Two sections covered and all fingers and thumbs have counted a team. Rebels and Highlanders fans know what’s coming, and it’s always disappointing to think about teams in this fashion.

But I wanted to believe the Rebels would be better, and they just haven’t been. They’ve been mostly disappointing, in fact. The win over the Drua was very good, but they need to come back after their bye and win consistently now.

Reece Hodge of the Rebels

(Photo by Asanka Ratnayake/Getty Images)

Yes, injuries have played a role in the teams they’ve had to field, but the sight of a coach publicly challenging his senior players to deliver more on the field was damning of both their individual performances and the Rebels’ preparations to date.
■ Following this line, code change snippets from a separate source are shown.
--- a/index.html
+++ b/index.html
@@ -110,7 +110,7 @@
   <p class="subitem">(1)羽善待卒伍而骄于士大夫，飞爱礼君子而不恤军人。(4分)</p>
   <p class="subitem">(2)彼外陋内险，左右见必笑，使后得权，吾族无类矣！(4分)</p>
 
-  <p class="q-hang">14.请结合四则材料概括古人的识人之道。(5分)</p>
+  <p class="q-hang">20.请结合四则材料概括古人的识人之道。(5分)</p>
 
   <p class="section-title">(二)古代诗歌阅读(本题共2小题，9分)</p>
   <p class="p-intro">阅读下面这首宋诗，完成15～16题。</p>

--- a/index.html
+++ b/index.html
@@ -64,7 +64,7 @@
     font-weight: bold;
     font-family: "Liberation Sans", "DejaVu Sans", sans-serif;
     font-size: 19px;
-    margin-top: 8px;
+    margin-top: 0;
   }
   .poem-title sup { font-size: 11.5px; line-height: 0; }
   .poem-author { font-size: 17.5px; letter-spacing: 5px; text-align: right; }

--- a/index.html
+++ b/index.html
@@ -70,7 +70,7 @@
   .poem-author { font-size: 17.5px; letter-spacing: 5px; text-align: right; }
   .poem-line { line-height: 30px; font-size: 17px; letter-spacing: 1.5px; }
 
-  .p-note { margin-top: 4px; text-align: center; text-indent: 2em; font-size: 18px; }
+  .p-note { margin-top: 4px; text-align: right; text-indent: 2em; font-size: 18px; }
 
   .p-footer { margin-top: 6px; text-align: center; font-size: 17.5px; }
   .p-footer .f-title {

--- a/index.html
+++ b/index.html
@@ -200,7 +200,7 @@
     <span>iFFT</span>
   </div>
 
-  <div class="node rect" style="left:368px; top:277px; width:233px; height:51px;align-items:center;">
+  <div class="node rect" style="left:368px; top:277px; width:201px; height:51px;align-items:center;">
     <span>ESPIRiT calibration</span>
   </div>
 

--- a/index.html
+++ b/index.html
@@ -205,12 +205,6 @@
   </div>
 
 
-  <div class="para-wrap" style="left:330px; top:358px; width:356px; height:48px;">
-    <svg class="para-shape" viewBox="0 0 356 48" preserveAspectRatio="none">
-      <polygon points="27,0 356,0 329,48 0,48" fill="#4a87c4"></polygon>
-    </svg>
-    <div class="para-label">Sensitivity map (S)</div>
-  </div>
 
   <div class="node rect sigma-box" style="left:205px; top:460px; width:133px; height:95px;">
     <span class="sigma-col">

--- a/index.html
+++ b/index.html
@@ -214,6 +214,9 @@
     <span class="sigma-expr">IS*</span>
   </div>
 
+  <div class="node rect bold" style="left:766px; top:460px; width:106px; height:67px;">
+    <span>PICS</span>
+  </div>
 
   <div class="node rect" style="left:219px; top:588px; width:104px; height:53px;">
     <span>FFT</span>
Reece Hodge has had three negative play yellow cards in four games!

The winless Highlanders sit at the foot of the Super Rugby Pacific table currently, and just like you would have for the Rebels and Moana Pasifika winning on the same weekend, you’d have been able to write your own odds on the Highlanders sitting dead last after six weeks.

I don’t know what’s not clicking at the moment, but I know the expectations of last year’s trans-Tasman Finalists would’ve been significantly higher than they’ve shown so far. They desperately need to win, but I’m not sure where and when that happens at the moment.

All teams need to finish seasons well, but both the Rebels and Highlanders first need to lift their games so that they can get to a position where they can finish the season well.

We’ll see how it all goes from here.